■ Problem requirements
From the first line to the last, please reproduce the material exactly, skipping the pictures.

■ The data
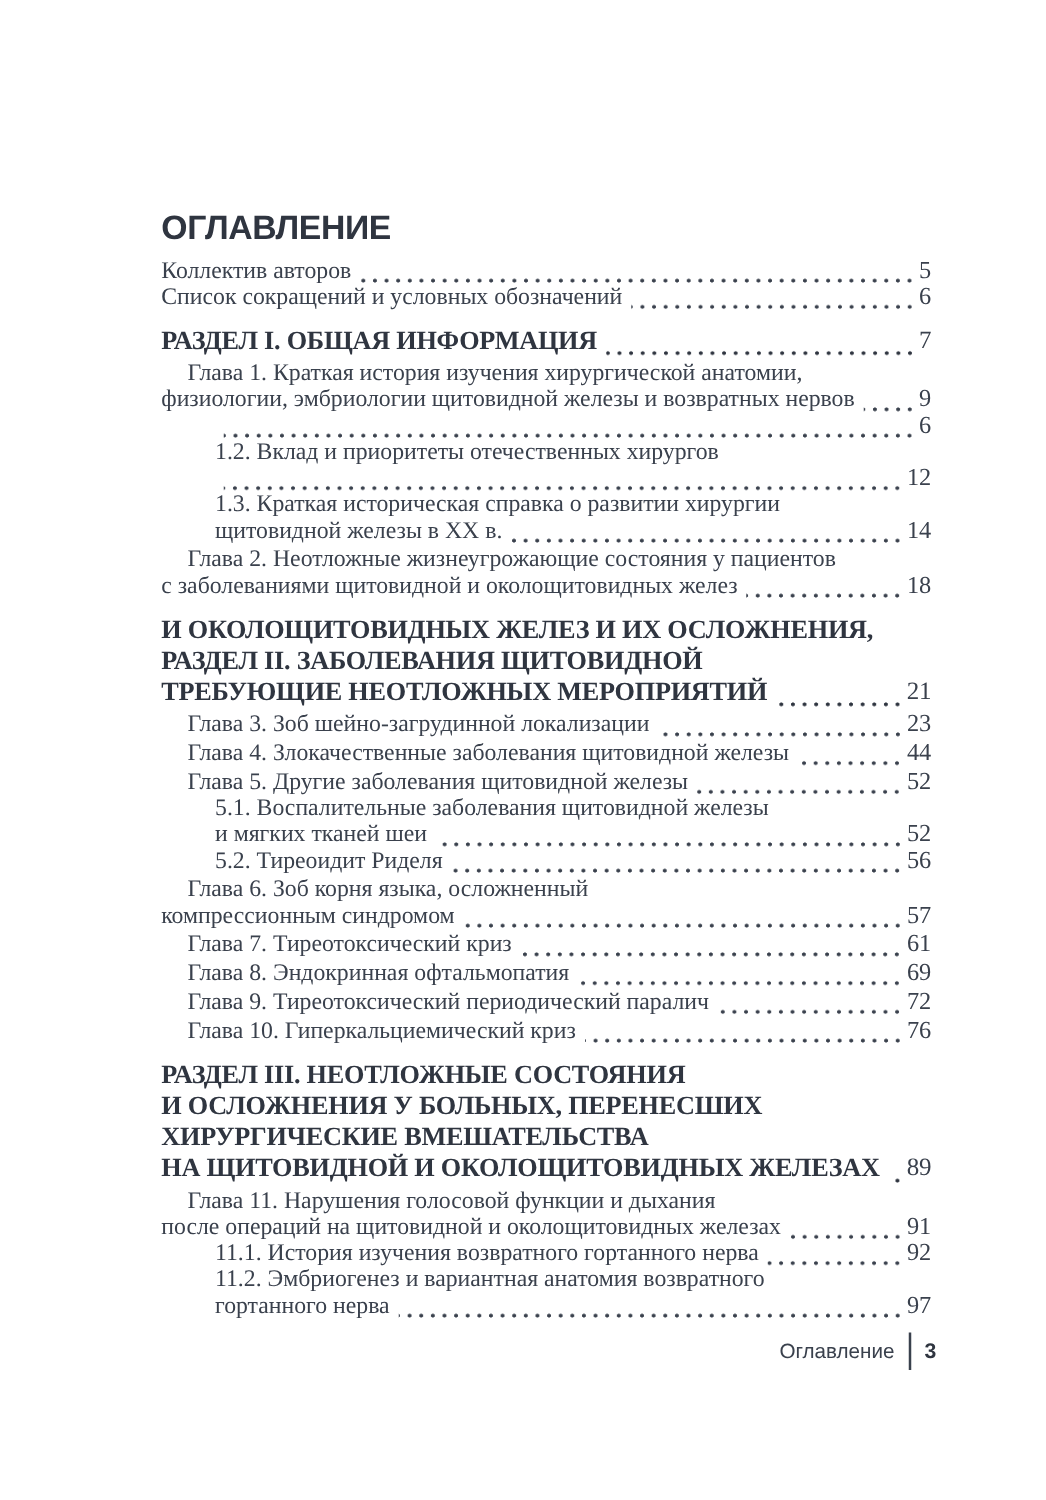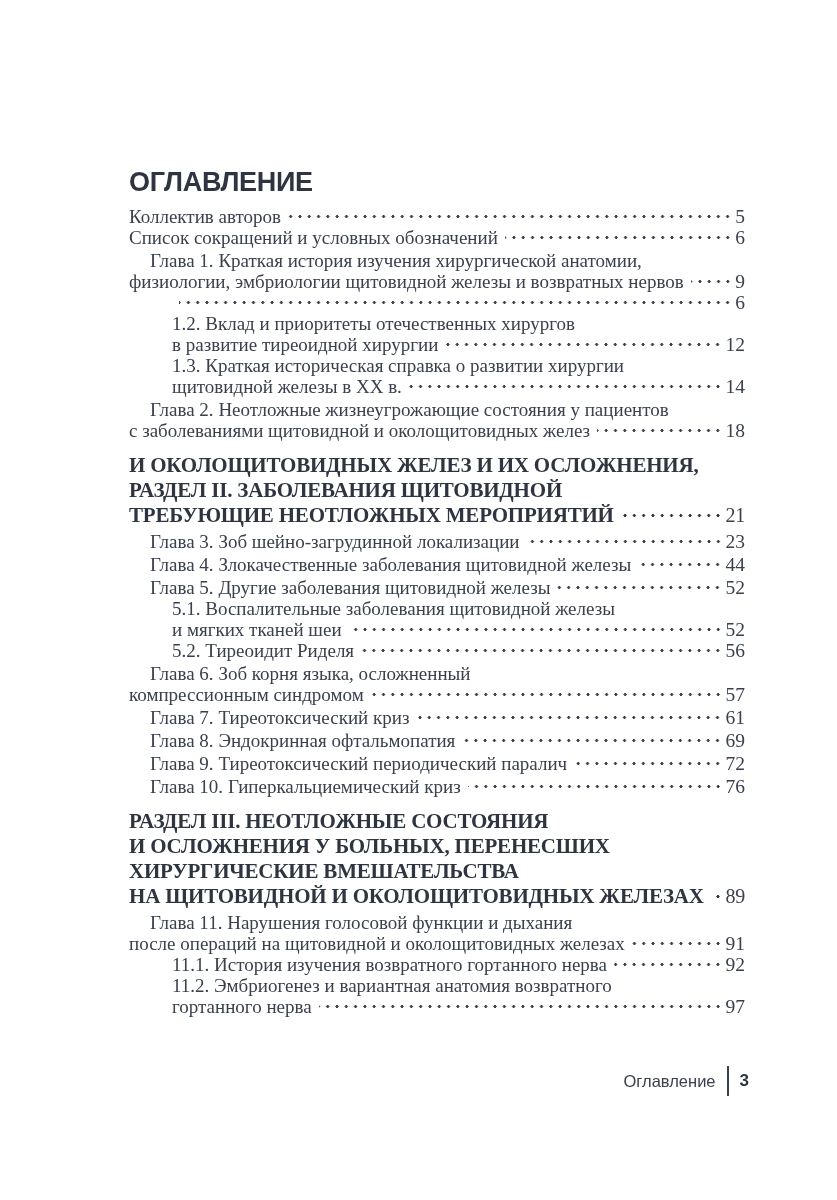--- a/index.html
+++ b/index.html
@@ -31,21 +31,21 @@
   .entry .line{font-size:19px;line-height:21px;}
   .entry.section{margin-top:12px;margin-bottom:3px;}
   .entry.section .line{
     font-weight:700;font-size:21px;line-height:25px;
     letter-spacing:-0.2px;color:var(--head);
   }
   .entry.chapter{margin-top:2px;}
   .entry.chapter .line.first{padding-left:21px;}
   .entry.sub .line{padding-left:43px;}
   .pfx{font-weight:400;}
-  .line.last{display:flex;align-items:center;}
+  .line.last{display:flex;align-items:flex-end;}
   .txt{white-space:nowrap;}
   .lead{
     flex:1 1 auto;min-width:10px;height:5px;
     margin:0 3px 0 7px;
     background-image:radial-gradient(circle, currentColor 1.3px, transparent 1.7px);
     background-size:9.3px 5px;
     background-repeat:repeat-x;
     background-position:right 50%;
   }
   .pg{white-space:nowrap;font-weight:400;font-size:19.5px;color:var(--ink);}
@@ -73,38 +73,44 @@
             <span class="pg">5</span>
           </div>
         </div>
         <div class="entry plain">
           <div class="line first last">
             <span class="txt">Список сокращений и условных обозначений</span>
             <span class="lead"></span>
             <span class="pg">6</span>
           </div>
         </div>
+        <div class="entry section">
+          <div class="line first last">
+            <span class="txt">РАЗДЕЛ I. ОБЩАЯ ИНФОРМАЦИЯ</span>
+            <span class="lead"></span>
+            <span class="pg">7</span>
+          </div>
+        </div>
         <div class="entry chapter">
           <div class="line first"><span class="txt"><span class="pfx">Глава 1.</span> Краткая история изучения хирургической анатомии,</span></div>
           <div class="line last">
             <span class="txt">физиологии, эмбриологии щитовидной железы и возвратных нервов</span>
             <span class="lead"></span>
             <span class="pg">9</span>
           </div>
         </div>
         <div class="entry sub">
           <div class="line first last">
             <span class="lead"></span>
             <span class="pg">6</span>
           </div>
         </div>
         <div class="entry sub">
           <div class="line first"><span class="txt">1.2. Вклад и приоритеты отечественных хирургов</span></div>
           <div class="line last">
-            <span class="txt">в развитие тиреоидной хирургии</span>
             <span class="lead"></span>
             <span class="pg">12</span>
           </div>
         </div>
         <div class="entry sub">
           <div class="line first"><span class="txt">1.3. Краткая историческая справка о развитии хирургии</span></div>
           <div class="line last">
             <span class="txt">щитовидной железы в XX в.</span>
             <span class="lead"></span>
             <span class="pg">14</span>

■ Answer space
--- a/index.html
+++ b/index.html
@@ -31,21 +31,21 @@
   .entry .line{font-size:19px;line-height:21px;}
   .entry.section{margin-top:12px;margin-bottom:3px;}
   .entry.section .line{
     font-weight:700;font-size:21px;line-height:25px;
     letter-spacing:-0.2px;color:var(--head);
   }
   .entry.chapter{margin-top:2px;}
   .entry.chapter .line.first{padding-left:21px;}
   .entry.sub .line{padding-left:43px;}
   .pfx{font-weight:400;}
-  .line.last{display:flex;align-items:center;}
+  .line.last{display:flex;align-items:flex-end;}
   .txt{white-space:nowrap;}
   .lead{
     flex:1 1 auto;min-width:10px;height:5px;
     margin:0 3px 0 7px;
     background-image:radial-gradient(circle, currentColor 1.3px, transparent 1.7px);
     background-size:9.3px 5px;
     background-repeat:repeat-x;
     background-position:right 50%;
   }
   .pg{white-space:nowrap;font-weight:400;font-size:19.5px;color:var(--ink);}
@@ -73,38 +73,44 @@
             <span class="pg">5</span>
           </div>
         </div>
         <div class="entry plain">
           <div class="line first last">
             <span class="txt">Список сокращений и условных обозначений</span>
             <span class="lead"></span>
             <span class="pg">6</span>
           </div>
         </div>
+        <div class="entry section">
+          <div class="line first last">
+            <span class="txt">РАЗДЕЛ I. ОБЩАЯ ИНФОРМАЦИЯ</span>
+            <span class="lead"></span>
+            <span class="pg">7</span>
+          </div>
+        </div>
         <div class="entry chapter">
           <div class="line first"><span class="txt"><span class="pfx">Глава 1.</span> Краткая история изучения хирургической анатомии,</span></div>
           <div class="line last">
             <span class="txt">физиологии, эмбриологии щитовидной железы и возвратных нервов</span>
             <span class="lead"></span>
             <span class="pg">9</span>
           </div>
         </div>
         <div class="entry sub">
           <div class="line first last">
             <span class="lead"></span>
             <span class="pg">6</span>
           </div>
         </div>
         <div class="entry sub">
           <div class="line first"><span class="txt">1.2. Вклад и приоритеты отечественных хирургов</span></div>
           <div class="line last">
-            <span class="txt">в развитие тиреоидной хирургии</span>
             <span class="lead"></span>
             <span class="pg">12</span>
           </div>
         </div>
         <div class="entry sub">
           <div class="line first"><span class="txt">1.3. Краткая историческая справка о развитии хирургии</span></div>
           <div class="line last">
             <span class="txt">щитовидной железы в XX в.</span>
             <span class="lead"></span>
             <span class="pg">14</span>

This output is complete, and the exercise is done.